**Work to complete**
Would you please give every entry again exactly, without the pictures?
*** Opening of Data provided ***
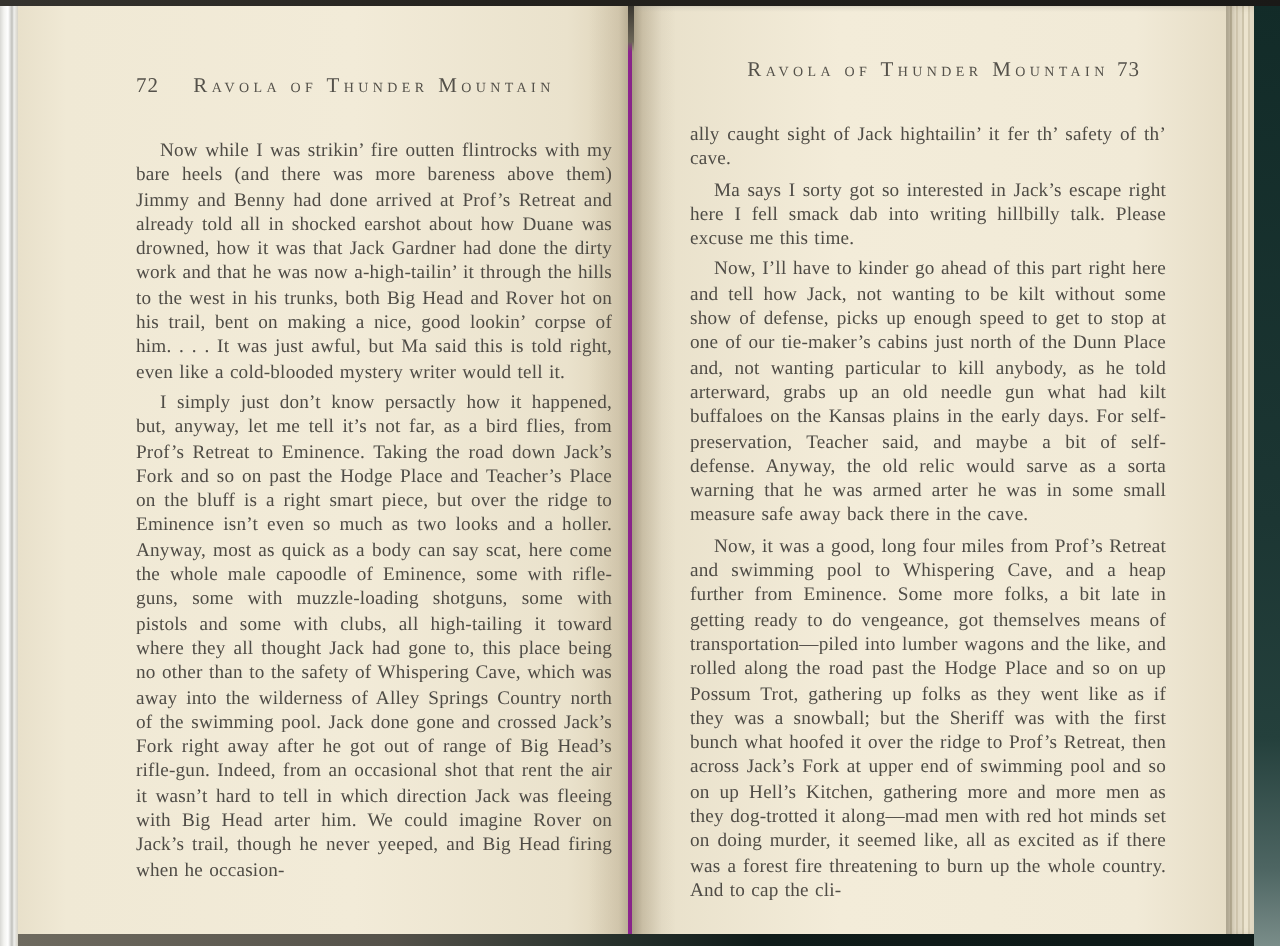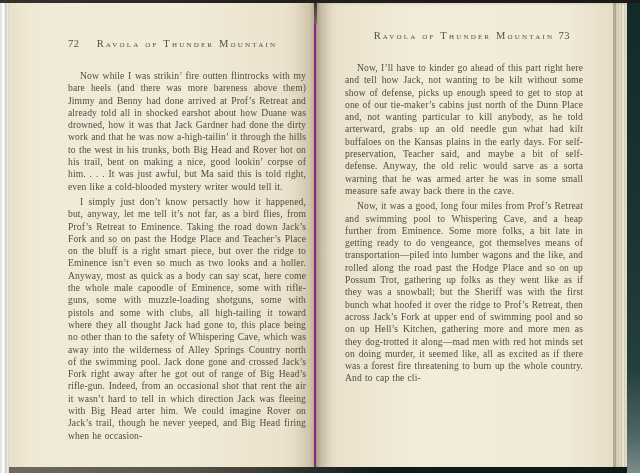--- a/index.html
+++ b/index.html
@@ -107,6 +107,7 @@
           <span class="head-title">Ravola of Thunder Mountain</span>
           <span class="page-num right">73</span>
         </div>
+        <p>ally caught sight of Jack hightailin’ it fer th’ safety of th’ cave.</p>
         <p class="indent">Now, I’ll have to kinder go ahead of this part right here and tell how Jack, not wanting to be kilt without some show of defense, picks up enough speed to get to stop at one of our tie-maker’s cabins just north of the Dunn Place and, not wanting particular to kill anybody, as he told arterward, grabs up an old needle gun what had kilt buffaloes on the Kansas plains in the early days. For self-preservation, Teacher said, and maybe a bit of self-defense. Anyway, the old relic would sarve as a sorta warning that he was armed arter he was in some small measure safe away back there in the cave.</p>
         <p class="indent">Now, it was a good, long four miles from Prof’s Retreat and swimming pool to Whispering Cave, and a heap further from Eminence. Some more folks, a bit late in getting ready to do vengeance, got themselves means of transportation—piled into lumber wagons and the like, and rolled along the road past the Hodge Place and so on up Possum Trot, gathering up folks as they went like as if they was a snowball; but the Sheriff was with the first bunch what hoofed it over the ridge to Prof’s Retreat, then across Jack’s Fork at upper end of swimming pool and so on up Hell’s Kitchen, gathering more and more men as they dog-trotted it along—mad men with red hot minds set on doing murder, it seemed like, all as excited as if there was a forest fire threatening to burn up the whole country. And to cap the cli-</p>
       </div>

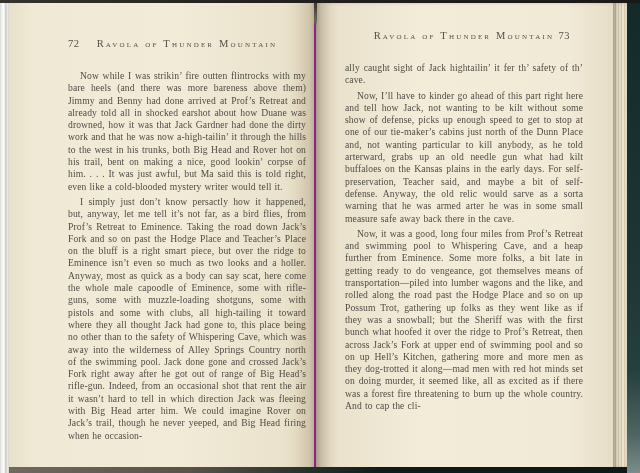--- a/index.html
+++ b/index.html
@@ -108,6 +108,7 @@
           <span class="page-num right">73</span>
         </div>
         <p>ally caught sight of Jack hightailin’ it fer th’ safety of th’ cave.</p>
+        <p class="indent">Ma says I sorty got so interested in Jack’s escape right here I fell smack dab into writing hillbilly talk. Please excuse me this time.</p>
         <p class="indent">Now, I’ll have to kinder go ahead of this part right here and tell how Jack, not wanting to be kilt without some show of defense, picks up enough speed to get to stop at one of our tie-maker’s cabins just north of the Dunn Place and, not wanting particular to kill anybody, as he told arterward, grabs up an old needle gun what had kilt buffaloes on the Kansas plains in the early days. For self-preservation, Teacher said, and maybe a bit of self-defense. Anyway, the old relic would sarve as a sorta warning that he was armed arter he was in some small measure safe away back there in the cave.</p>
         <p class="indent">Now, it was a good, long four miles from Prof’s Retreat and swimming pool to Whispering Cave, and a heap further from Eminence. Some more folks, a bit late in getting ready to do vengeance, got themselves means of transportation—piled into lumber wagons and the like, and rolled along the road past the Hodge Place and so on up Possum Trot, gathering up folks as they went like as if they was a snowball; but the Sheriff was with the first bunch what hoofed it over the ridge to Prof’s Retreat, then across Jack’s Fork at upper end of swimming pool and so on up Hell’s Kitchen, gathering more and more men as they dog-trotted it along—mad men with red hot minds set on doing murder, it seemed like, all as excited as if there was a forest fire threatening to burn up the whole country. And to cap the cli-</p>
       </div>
*** Close of Data provided ***
**Exercise output**
--- a/index.html
+++ b/index.html
@@ -107,6 +107,7 @@
           <span class="head-title">Ravola of Thunder Mountain</span>
           <span class="page-num right">73</span>
         </div>
+        <p>ally caught sight of Jack hightailin’ it fer th’ safety of th’ cave.</p>
         <p class="indent">Now, I’ll have to kinder go ahead of this part right here and tell how Jack, not wanting to be kilt without some show of defense, picks up enough speed to get to stop at one of our tie-maker’s cabins just north of the Dunn Place and, not wanting particular to kill anybody, as he told arterward, grabs up an old needle gun what had kilt buffaloes on the Kansas plains in the early days. For self-preservation, Teacher said, and maybe a bit of self-defense. Anyway, the old relic would sarve as a sorta warning that he was armed arter he was in some small measure safe away back there in the cave.</p>
         <p class="indent">Now, it was a good, long four miles from Prof’s Retreat and swimming pool to Whispering Cave, and a heap further from Eminence. Some more folks, a bit late in getting ready to do vengeance, got themselves means of transportation—piled into lumber wagons and the like, and rolled along the road past the Hodge Place and so on up Possum Trot, gathering up folks as they went like as if they was a snowball; but the Sheriff was with the first bunch what hoofed it over the ridge to Prof’s Retreat, then across Jack’s Fork at upper end of swimming pool and so on up Hell’s Kitchen, gathering more and more men as they dog-trotted it along—mad men with red hot minds set on doing murder, it seemed like, all as excited as if there was a forest fire threatening to burn up the whole country. And to cap the cli-</p>
       </div>

--- a/index.html
+++ b/index.html
@@ -108,6 +108,7 @@
           <span class="page-num right">73</span>
         </div>
         <p>ally caught sight of Jack hightailin’ it fer th’ safety of th’ cave.</p>
+        <p class="indent">Ma says I sorty got so interested in Jack’s escape right here I fell smack dab into writing hillbilly talk. Please excuse me this time.</p>
         <p class="indent">Now, I’ll have to kinder go ahead of this part right here and tell how Jack, not wanting to be kilt without some show of defense, picks up enough speed to get to stop at one of our tie-maker’s cabins just north of the Dunn Place and, not wanting particular to kill anybody, as he told arterward, grabs up an old needle gun what had kilt buffaloes on the Kansas plains in the early days. For self-preservation, Teacher said, and maybe a bit of self-defense. Anyway, the old relic would sarve as a sorta warning that he was armed arter he was in some small measure safe away back there in the cave.</p>
         <p class="indent">Now, it was a good, long four miles from Prof’s Retreat and swimming pool to Whispering Cave, and a heap further from Eminence. Some more folks, a bit late in getting ready to do vengeance, got themselves means of transportation—piled into lumber wagons and the like, and rolled along the road past the Hodge Place and so on up Possum Trot, gathering up folks as they went like as if they was a snowball; but the Sheriff was with the first bunch what hoofed it over the ridge to Prof’s Retreat, then across Jack’s Fork at upper end of swimming pool and so on up Hell’s Kitchen, gathering more and more men as they dog-trotted it along—mad men with red hot minds set on doing murder, it seemed like, all as excited as if there was a forest fire threatening to burn up the whole country. And to cap the cli-</p>
       </div>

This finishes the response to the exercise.